Lo hizo en un artículo en La Nación del 4 de septiembre.
Desnudaba la falacia de la campaña opositora y prevenía sobre los peligros de
una dictadura. "La revolución nos arrojaría varias décadas atrás",
afirmó. Pero no fue escuchado.
Es que la revolución era indetenible, inexorable. Yrigoyen
tenía que caer.
INGLORIOSA JORNADA
Después de la ingloriosa jornada del 6 de septiembre
vendrían la dictadura, los fusilamientos, la prisión y confinamiento de
radicales, la clausura de diarios (incluso de Crítica, desaforado vehículo
periodístico de la revolución), la cesantía de jueces, el veto a la fórmula
radical de 1931, la anulación de la elección del 5 de abril del mismo año en la
provincia de Buenos Aires.
Y, después, el fraude electoral sistematizado desde el poder,
el retroceso cívico, la sumisión de la economía a intereses extranjeros, los
brotes fascistas. Y todavía después, Perón.

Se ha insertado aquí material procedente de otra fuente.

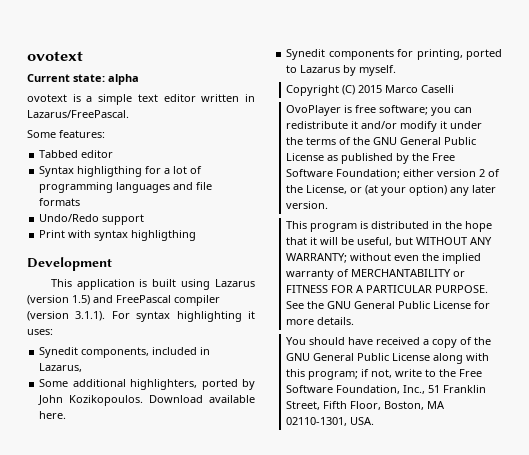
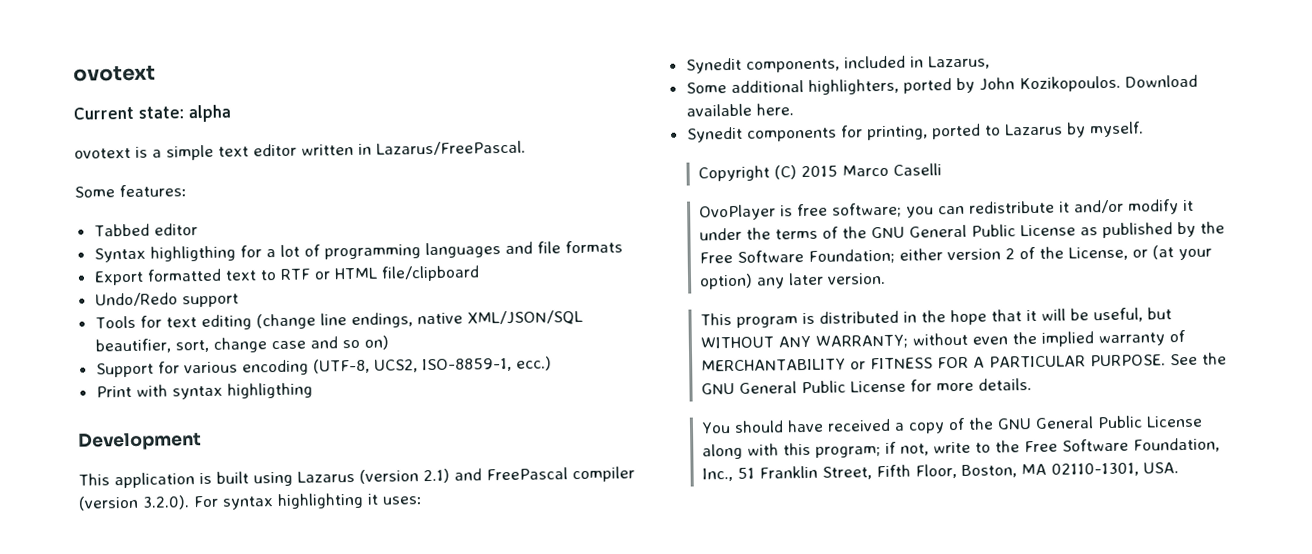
[39,214,145,225] Undo/Redo support -> [93,265,480,286] [94,292,239,308] [94,309,583,331] [94,335,389,354] [95,356,552,378] Export formatted text to RTF or HTML file/clipboard // Undo/Redo support // Tools for text editing (change line endings, native XML/JSON/SQL beautifier, sort, change case and so on) // Support for various encoding (UTF-8, UCS2, ISO-8859-1, ecc.)
[72,295,90,305] 1.5) -> [423,468,450,484] 2.1)
[75,311,106,321] 3.1.1). -> [142,495,190,510] 3.2.0).

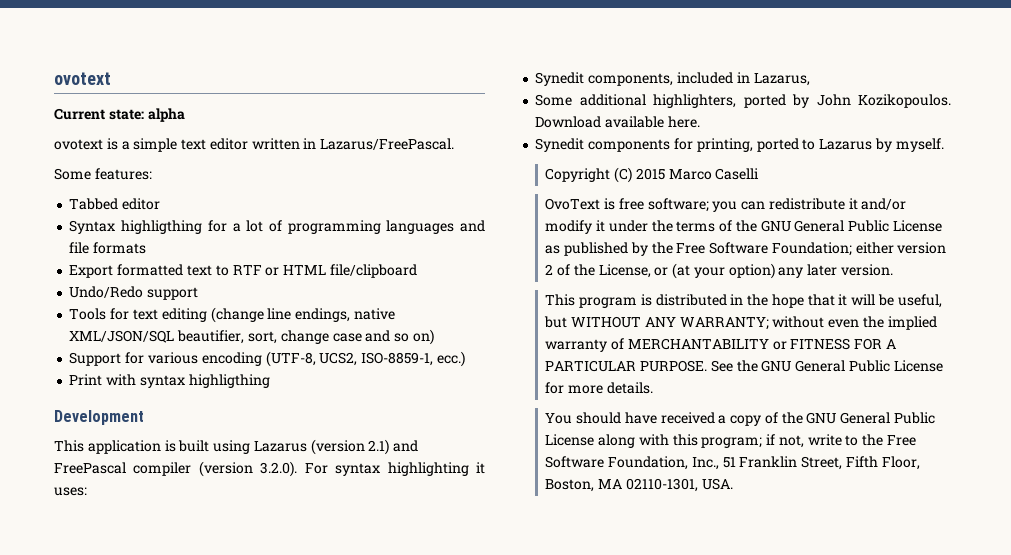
[698,204,776,221] OvoPlayer -> [545,198,601,210] OvoText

Todo eso lo puso en marcha el golpe del 30, al degradar una
democracia que tenía fallas, pero que era promisoria y pudo haber dado
estabilidad y continuidad en el contexto de la Constitución.
Durante unos pocos años, la revolución de Uriburu fue
recordada por la Legión Cívica y algunos grupos nacionalistas; hasta se impuso
el nombre del dictador a una avenida porteña y a un partido bonaerense. Pronto
se acabaron estos recordatorios y se borraron esos nombres.
Hoy, evocamos la fecha como la inauguración de las
secuencias de los golpes militares de este siglo y la frustración de una bella
promesa dentro de la experiencia argentina.
Fuente: “Un golpe que abundó en transgresiones” por Félix
Luna para el Diario La Nación del 6 de septiembre de 2000.